(Version difference data)
════════════════
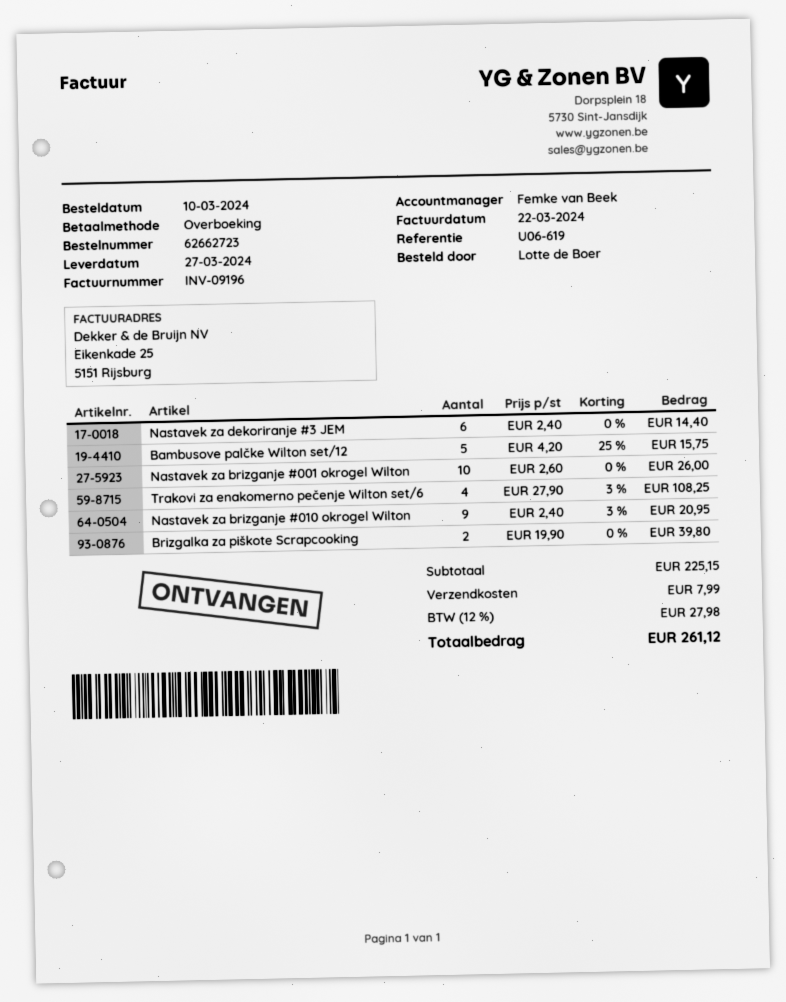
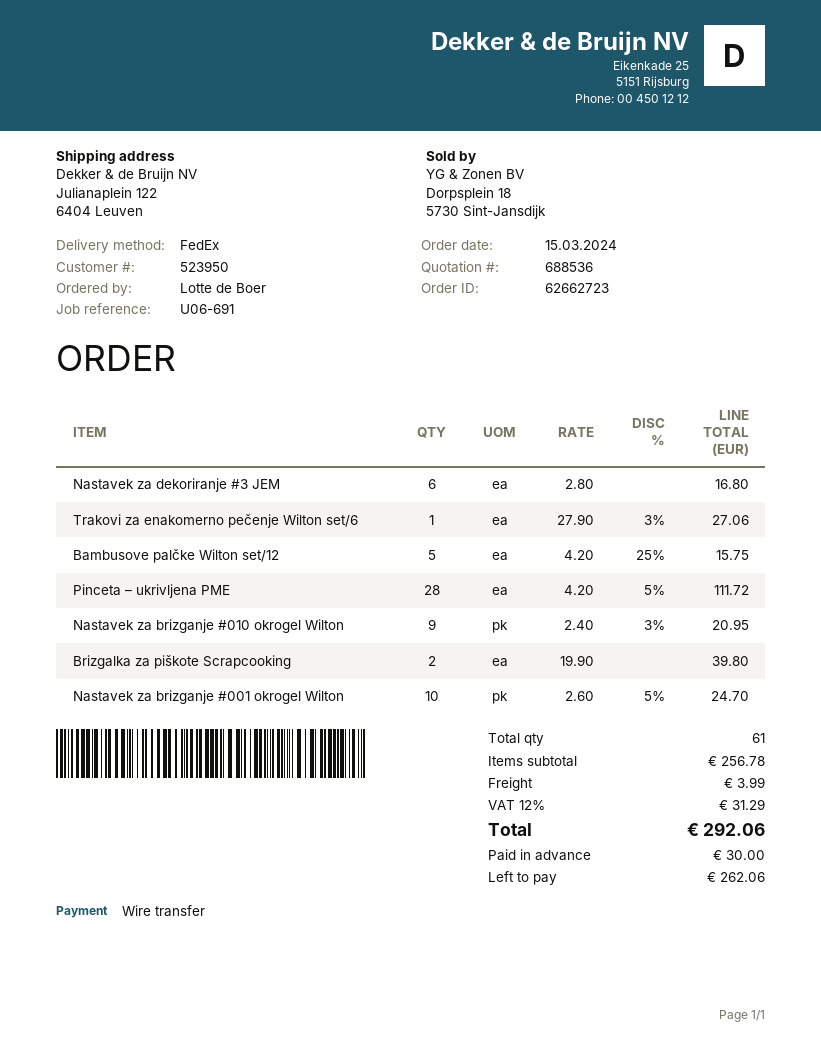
order date: 2024-03-10 -> 2024-03-15
reference: U06-619 -> U06-691
Nastavek za dekoriranje #3 JEM: 6 x 2.40 = 14.40 -> 6 x 2.80 = 16.80
Nastavek za brizganje #001 okrogel Wilton: 10 x 2.60 = 26.00 -> 10 x 2.60 - 5% = 24.70
Trakovi za enakomerno pečenje Wilton set/6: 4 x 27.90 - 3% = 108.25 -> 1 x 27.90 - 3% = 27.06
Pinceta – ukrivljena PME: none -> 28 x 4.20 - 5% = 111.72
subtotal: 225.15 -> 256.78
shipping: 7.99 -> 3.99
tax: 12% = 27.98 -> 12% = 31.29
total: 261.12 -> 292.06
════════════════
Set down all of the entries precisely and keep the pictures out of the copy.

order date: 2024-03-10 -> 2024-03-15
reference: U06-619 -> U06-691
Nastavek za dekoriranje #3 JEM: 6 x 2.40 = 14.40 -> 6 x 2.80 = 16.80
Nastavek za brizganje #001 okrogel Wilton: 10 x 2.60 = 26.00 -> 10 x 2.60 - 5% = 24.70
Trakovi za enakomerno pečenje Wilton set/6: 4 x 27.90 - 3% = 108.25 -> 1 x 27.90 - 3% = 27.06
Pinceta – ukrivljena PME: none -> 28 x 4.20 - 5% = 111.72
subtotal: 225.15 -> 256.78
shipping: 7.99 -> 3.99
tax: 12% = 27.98 -> 12% = 31.29
total: 261.12 -> 292.06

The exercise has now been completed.